何ができるわけでもないけれど、忘れないことはとても重要。
ウォーミングアップされているので、きっかけがあれば、動き出すことができることを
自分に期待しています。
田中先生を囲んでの宗貞鍋、体も心も温まったようですね。美味しそうですね~。
明ちゃん、優子ちゃんもたくさん話せて本当に良かったです。
いつも笑顔の素敵なお二人にも抱え込んでいるものがいっぱいありますよね。
田中先生、定期的に通ってくださって感謝しています。
これからもよろしくお願いします。
桑山先生いつもご苦労様です!温かいお鍋を囲んで皆さんで色々語る事が出来て良かったですね~!やっぱり、どんな立場の方々もあの日被災地におられた方々は被災者なのだと思っております。私も色々な立場の方々とお話しをする事がありましたが、皆さんはやっぱり同じような事を言います。私達のような立場でも、あの日の大震災はパニック状態に陥ってしまった事と、精神状態が正常に保つ事が出来なくなってしまっていたとおっしゃる方々が沢山いらっしゃいました。桑山先生やスタッフの方々が、ひとときでも語り合ったり、安らげる事が出来てとても安心しました!やっぱり語り合ったりする事は大切ですね~!そして、4日の日のコメントをされておられた「化石さん」ありがとうございます!私なんかの心配までして下さって、私は涙を流しながら読ませて頂きました。私は大丈夫です!私なんかより大変な方々が沢山おられます。そして、ほんの少しだけしか語れませんが、被災された親族の中には子供達もいます。仮設住宅に住んでいない状況なので、カウンセリングは、ほぼ受けていません。私達もカウンセラーではないので、難しい所もあります。助けたい方々は周りに沢山おられますが、私も色々な気持ちの整理が出来ていない状況ですので、どうしたらいいか分からなくなる時もあります。そして、私の主人が昨日弱音を言い出してしまいました。今までほとんど泣く暇もなく、建設業なので休みもほぼとれない状況でしたので、精神的にも体力的にも限界が来てしまいました。「もう疲れた、限界だ」と言われました。私も励ましたり、どうしたら休みがとれるか考えて、色々な意見を言ってみたのですが、中々難しいようです。
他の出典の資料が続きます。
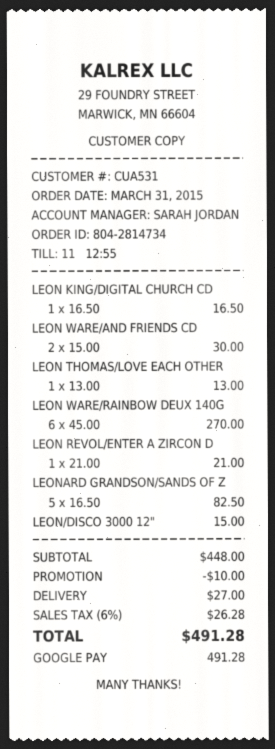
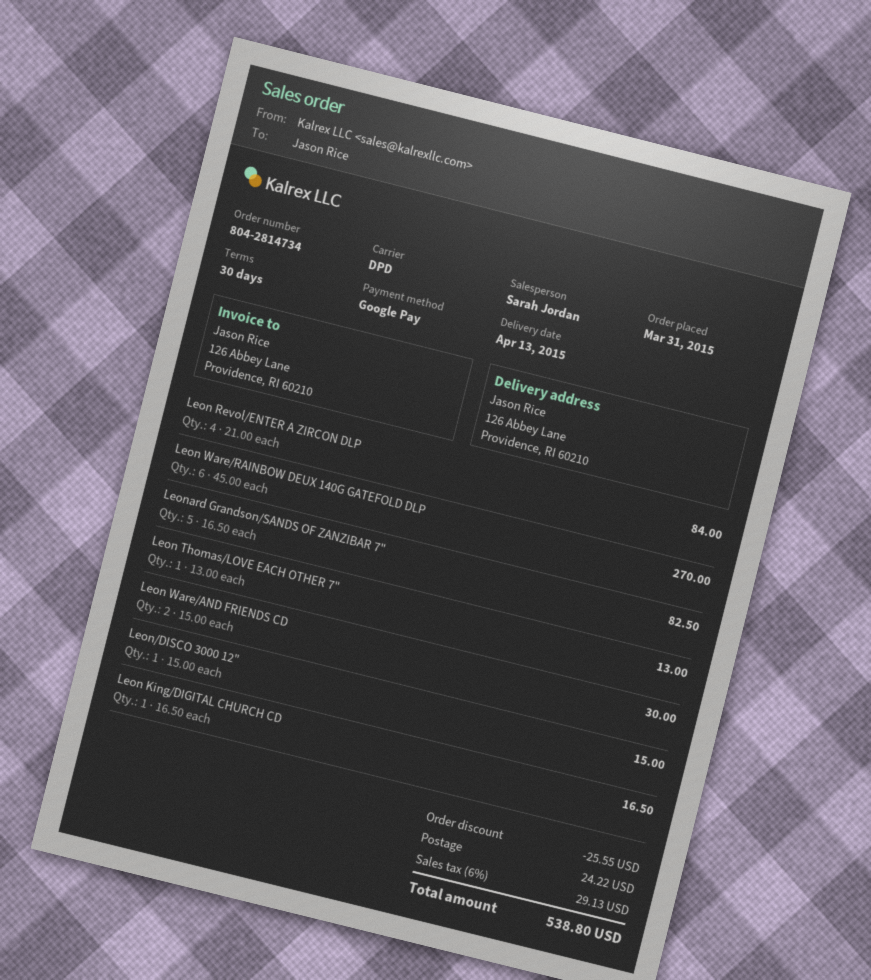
LEON REVOL/ENTER A ZIRCON D: 1 x 21.00 = 21.00 -> 4 x 21.00 = 84.00
discount: 10.00 -> 25.55
shipping: 27.00 -> 24.22
tax: 6% = 26.28 -> 6% = 29.13
total: 491.28 -> 538.80

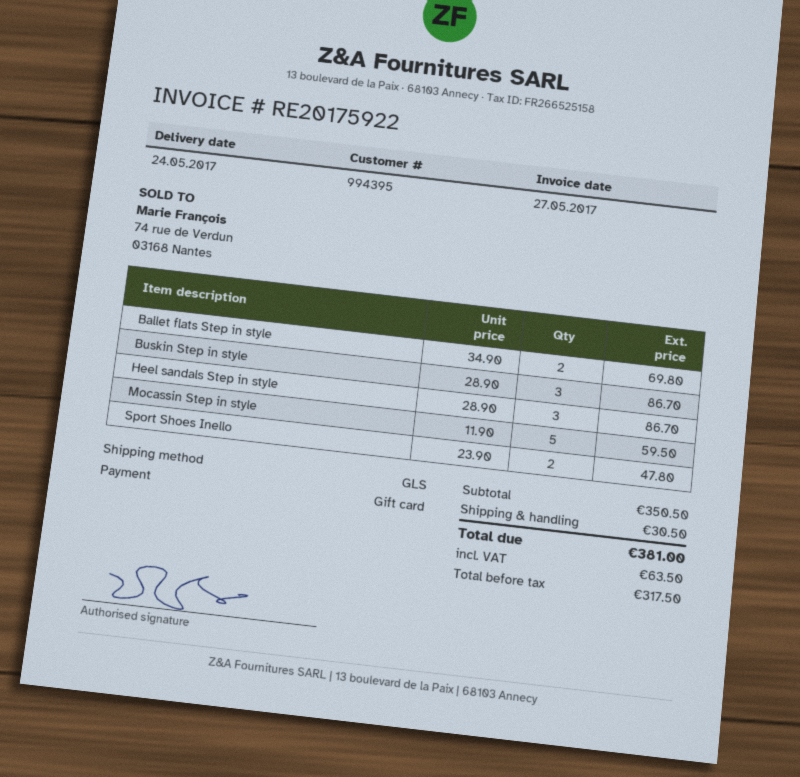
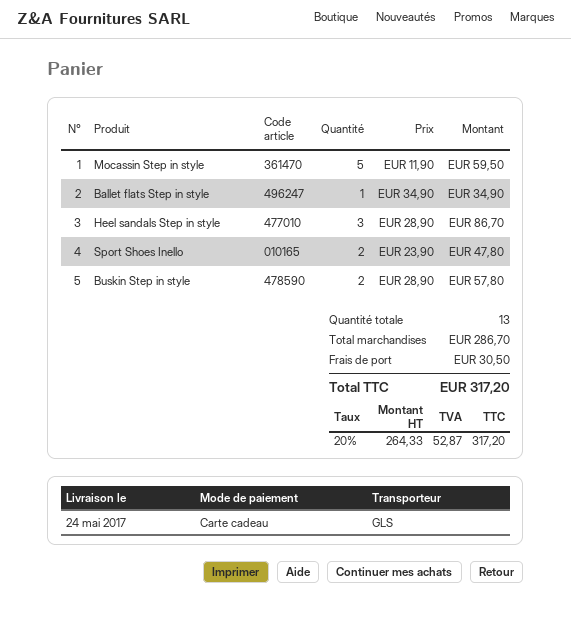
Ballet flats Step in style: 2 x 34.90 = 69.80 -> 1 x 34.90 = 34.90
Buskin Step in style: 3 x 28.90 = 86.70 -> 2 x 28.90 = 57.80
subtotal: 350.50 -> 286.70
net: 317.50 -> 264.33
tax: 63.50 -> 52.87
total: 381.00 -> 317.20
今は主人を支える事が私にとって一番だと思っています。被災地の皆さん、くれぐれも無理せずに焦らず、そしてたまには休養を取りましょう!私も主人の事は、なんとかいい案を考えてみます。そして被災地を気にかけて下さっておられる方々に感謝の気持ちでいっぱいです。ありがとうございます。桑山先生、このブログを続けて下さってありがとうございます。先生もお身体をお大事になさって下さい。
R.Sさん、こちらこそありがとうございました!
私もこみ上げるものを堪えながら読ませていただきました。
ご主人を支えてあげてくださいね。
いつの日か、「あんな日もあったけど、なんとか乗り越えてきたよね」
と、笑いながら話せる日がくることを信じましょうね。